Action item. Below this task are records; return each one exactly and omit its images.

>>>

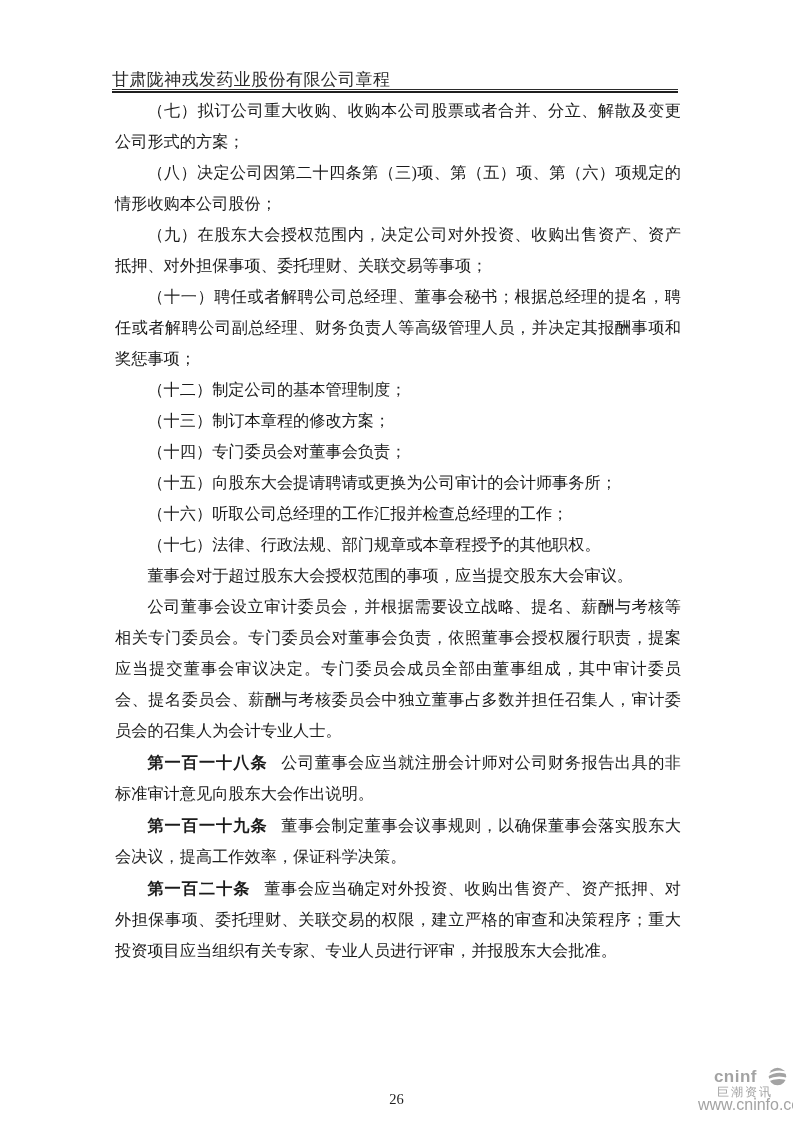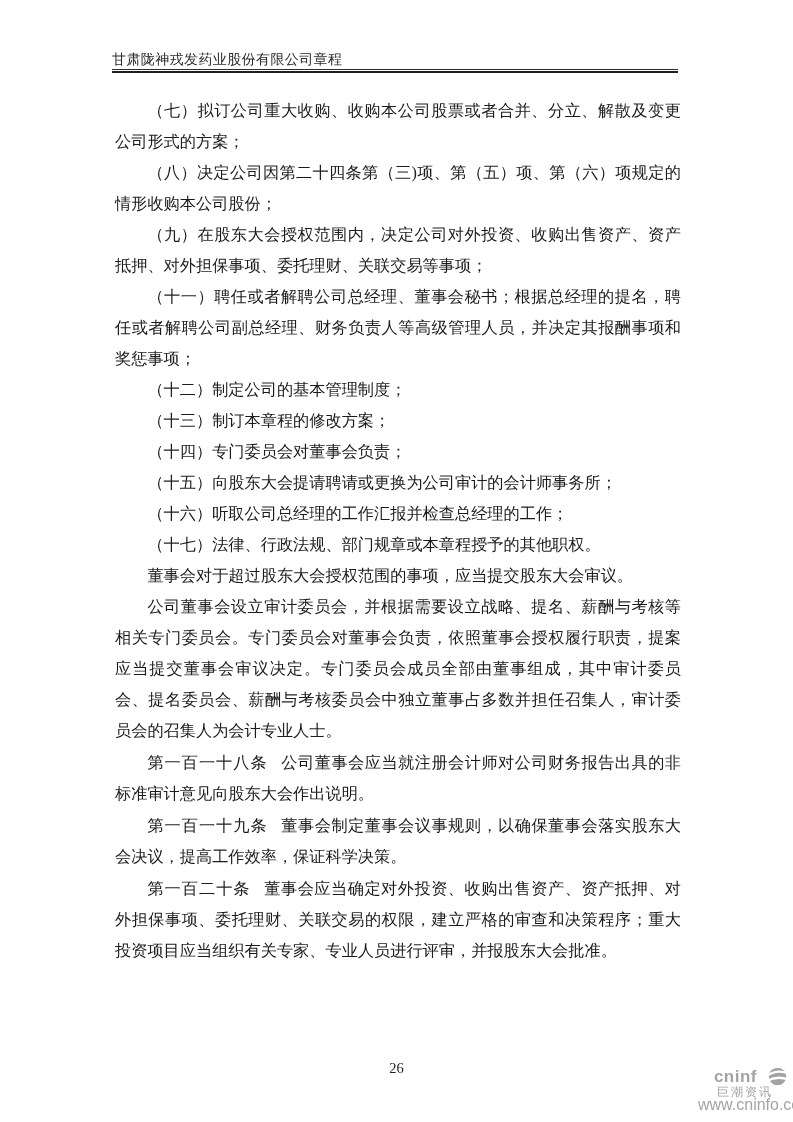--- a/index.html
+++ b/index.html
@@ -25,10 +25,11 @@
     width: 566px;
   }
   .header-title {
-    font-size: 14px;
+    font-size: 17px;
     letter-spacing: 0.4px;
     color: #2a2a2a;
     line-height: 14px;
+    margin-top: 20px;
   }
   .header-rule {
     margin-top: 2px;

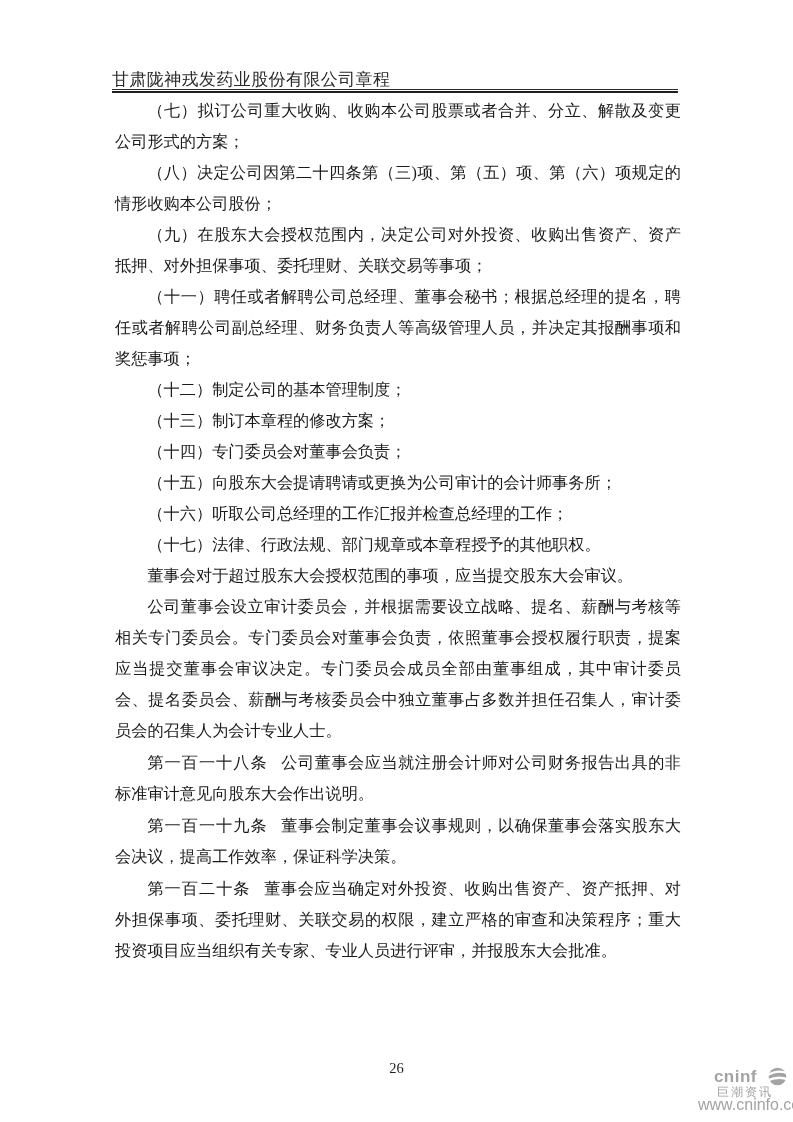--- a/index.html
+++ b/index.html
@@ -53,7 +53,7 @@
     color: #1b1b1b;
   }
   .article-lead {
-    font-weight: 400;
+    font-weight: 700;
     font-family: "Liberation Sans", "DejaVu Sans", sans-serif;
     margin-right: 0.85em;
     letter-spacing: 0.5px;

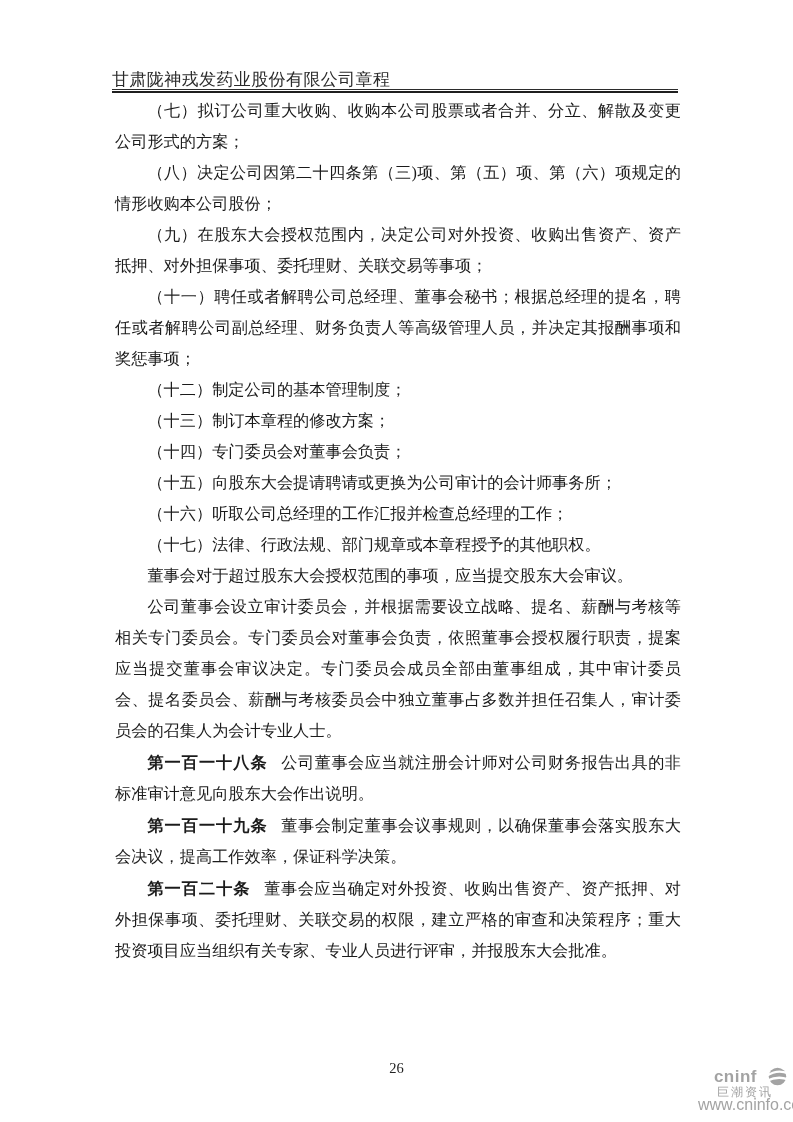--- a/index.html
+++ b/index.html
@@ -61,7 +61,7 @@
   
   .page-number {
     position: absolute;
-    top: 1060px;
+    top: 1091px;
     left: 0;
     width: 100%;
     text-align: center;

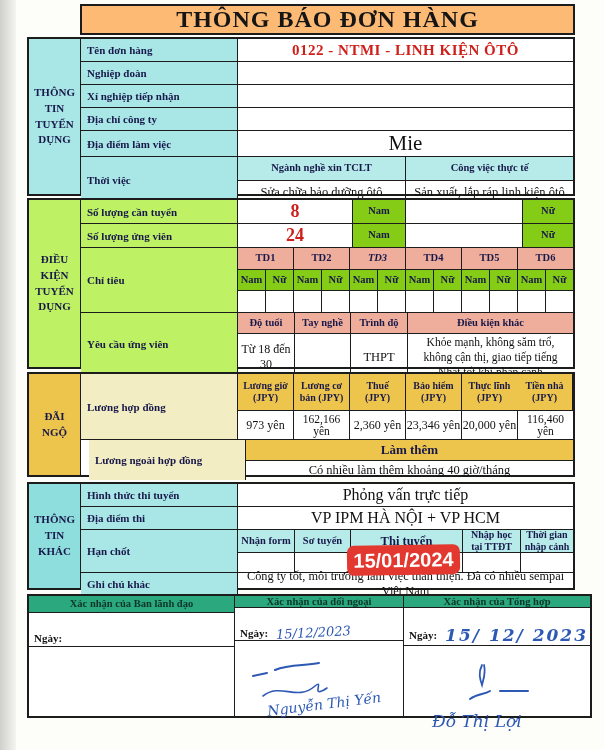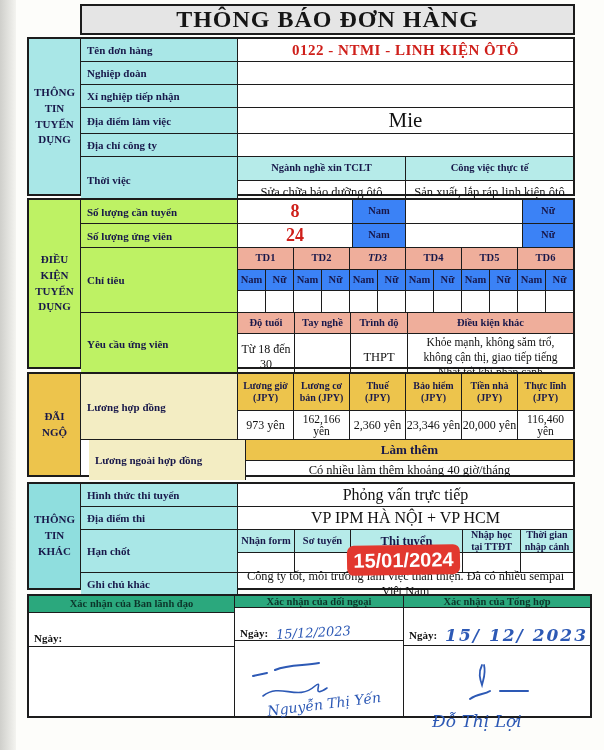--- a/index.html
+++ b/index.html
@@ -8,7 +8,7 @@
   .edge-shade{position:absolute;left:0;top:0;width:16px;height:100%;
         background:linear-gradient(90deg,#cfcfcb,#f4f4f0);}
   .title-bar{position:absolute;left:80px;top:4px;width:495px;height:31px;
-        background:#e5e5e5;border:2px solid #1c1c1c;box-sizing:border-box;
+        background:#fdba74;border:2px solid #1c1c1c;box-sizing:border-box;
         display:flex;align-items:center;justify-content:center;}
   .title-bar span{font-size:24px;font-weight:bold;color:#151515;letter-spacing:1px;}
 

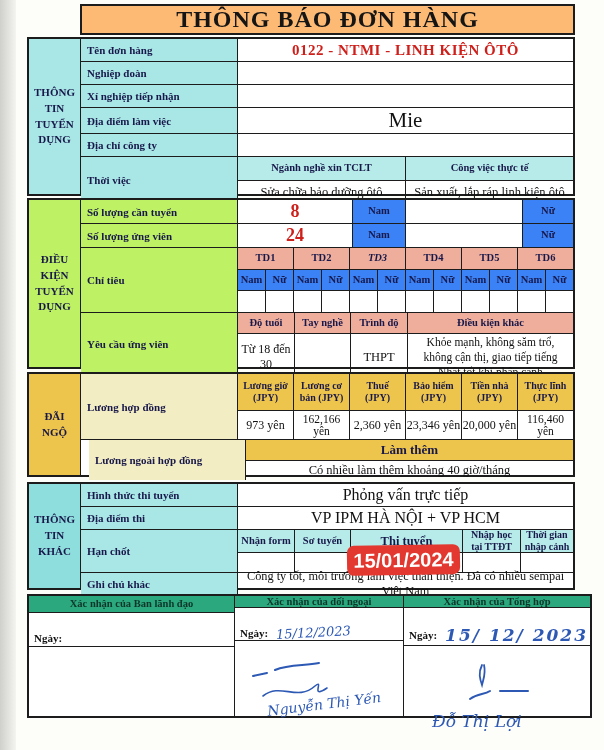--- a/index.html
+++ b/index.html
@@ -95,13 +95,13 @@
         <div class="lbl c-cyan">Xí nghiệp tiếp nhận</div>
         <div class="val"></div>
       </div>
+      <div class="row" style="height:22px;">
+        <div class="lbl c-cyan">Địa chỉ công ty</div>
+        <div class="val"></div>
+      </div>
       <div class="row" style="height:25px;">
         <div class="lbl c-cyan">Địa điểm làm việc</div>
         <div class="val big-serif">Mie</div>
-      </div>
-      <div class="row" style="height:22px;">
-        <div class="lbl c-cyan">Địa chỉ công ty</div>
-        <div class="val"></div>
       </div>
       <div class="row last" style="height:46px;">
         <div class="lbl c-cyan">Thời việc</div>

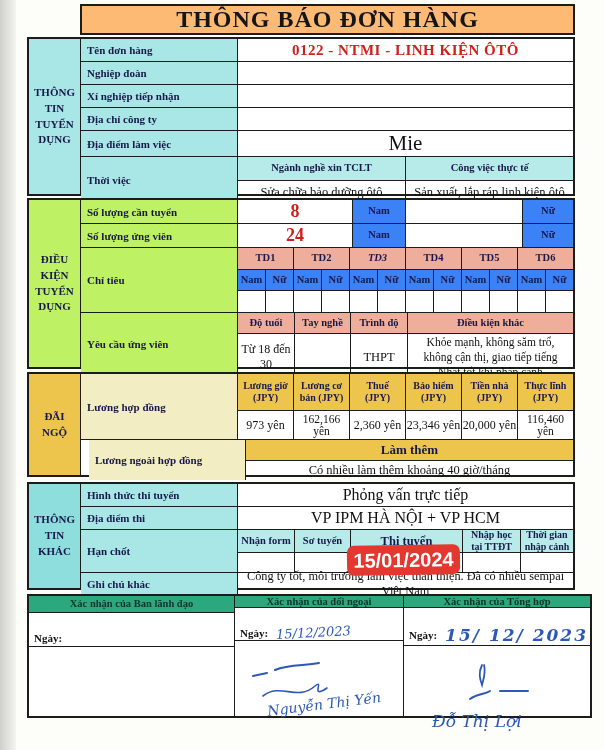--- a/index.html
+++ b/index.html
@@ -37,7 +37,7 @@
   .c-cyanside{background:#8fdede;}
   .c-pink{background:#bef264;}
   .c-salmon{background:#efae9b;}
-  .c-pinksub{background:#3b82f6;}
+  .c-pinksub{background:#84cc16;}
   .c-gold{background:#edc44c;}
   .c-pale{background:#f3edc3;}
 

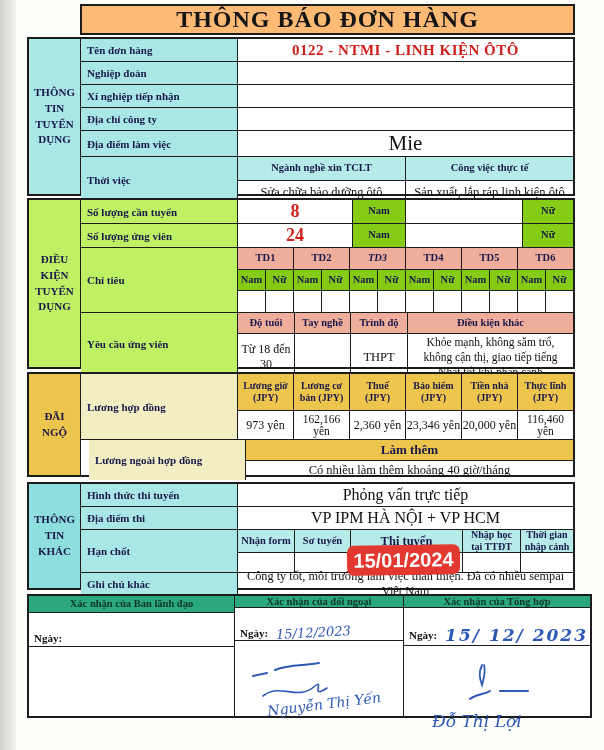--- a/index.html
+++ b/index.html
@@ -212,8 +212,8 @@
             <div class="cell hdr c-gold small-wrap" style="flex:1;">Lương cơ bản (JPY)</div>
             <div class="cell hdr c-gold small-wrap" style="flex:1;">Thuế (JPY)</div>
             <div class="cell hdr c-gold small-wrap" style="flex:1;">Bảo hiểm (JPY)</div>
+            <div class="cell hdr c-gold small-wrap end" style="flex:1;">Thực lĩnh (JPY)</div>
             <div class="cell hdr c-gold small-wrap" style="flex:1;">Tiền nhà (JPY)</div>
-            <div class="cell hdr c-gold small-wrap end" style="flex:1;">Thực lĩnh (JPY)</div>
           </div>
           <div class="subrow last" style="flex:1;">
             <div class="cell" style="flex:1;">973 yên</div>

<<<

Result for this exercise.
--- a/index.html
+++ b/index.html
@@ -25,10 +25,11 @@
     width: 566px;
   }
   .header-title {
-    font-size: 14px;
+    font-size: 17px;
     letter-spacing: 0.4px;
     color: #2a2a2a;
     line-height: 14px;
+    margin-top: 20px;
   }
   .header-rule {
     margin-top: 2px;

--- a/index.html
+++ b/index.html
@@ -53,7 +53,7 @@
     color: #1b1b1b;
   }
   .article-lead {
-    font-weight: 400;
+    font-weight: 700;
     font-family: "Liberation Sans", "DejaVu Sans", sans-serif;
     margin-right: 0.85em;
     letter-spacing: 0.5px;

--- a/index.html
+++ b/index.html
@@ -61,7 +61,7 @@
   
   .page-number {
     position: absolute;
-    top: 1060px;
+    top: 1091px;
     left: 0;
     width: 100%;
     text-align: center;

--- a/index.html
+++ b/index.html
@@ -8,7 +8,7 @@
   .edge-shade{position:absolute;left:0;top:0;width:16px;height:100%;
         background:linear-gradient(90deg,#cfcfcb,#f4f4f0);}
   .title-bar{position:absolute;left:80px;top:4px;width:495px;height:31px;
-        background:#e5e5e5;border:2px solid #1c1c1c;box-sizing:border-box;
+        background:#fdba74;border:2px solid #1c1c1c;box-sizing:border-box;
         display:flex;align-items:center;justify-content:center;}
   .title-bar span{font-size:24px;font-weight:bold;color:#151515;letter-spacing:1px;}
 

--- a/index.html
+++ b/index.html
@@ -95,13 +95,13 @@
         <div class="lbl c-cyan">Xí nghiệp tiếp nhận</div>
         <div class="val"></div>
       </div>
+      <div class="row" style="height:22px;">
+        <div class="lbl c-cyan">Địa chỉ công ty</div>
+        <div class="val"></div>
+      </div>
       <div class="row" style="height:25px;">
         <div class="lbl c-cyan">Địa điểm làm việc</div>
         <div class="val big-serif">Mie</div>
-      </div>
-      <div class="row" style="height:22px;">
-        <div class="lbl c-cyan">Địa chỉ công ty</div>
-        <div class="val"></div>
       </div>
       <div class="row last" style="height:46px;">
         <div class="lbl c-cyan">Thời việc</div>

--- a/index.html
+++ b/index.html
@@ -37,7 +37,7 @@
   .c-cyanside{background:#8fdede;}
   .c-pink{background:#bef264;}
   .c-salmon{background:#efae9b;}
-  .c-pinksub{background:#3b82f6;}
+  .c-pinksub{background:#84cc16;}
   .c-gold{background:#edc44c;}
   .c-pale{background:#f3edc3;}
 

--- a/index.html
+++ b/index.html
@@ -212,8 +212,8 @@
             <div class="cell hdr c-gold small-wrap" style="flex:1;">Lương cơ bản (JPY)</div>
             <div class="cell hdr c-gold small-wrap" style="flex:1;">Thuế (JPY)</div>
             <div class="cell hdr c-gold small-wrap" style="flex:1;">Bảo hiểm (JPY)</div>
+            <div class="cell hdr c-gold small-wrap end" style="flex:1;">Thực lĩnh (JPY)</div>
             <div class="cell hdr c-gold small-wrap" style="flex:1;">Tiền nhà (JPY)</div>
-            <div class="cell hdr c-gold small-wrap end" style="flex:1;">Thực lĩnh (JPY)</div>
           </div>
           <div class="subrow last" style="flex:1;">
             <div class="cell" style="flex:1;">973 yên</div>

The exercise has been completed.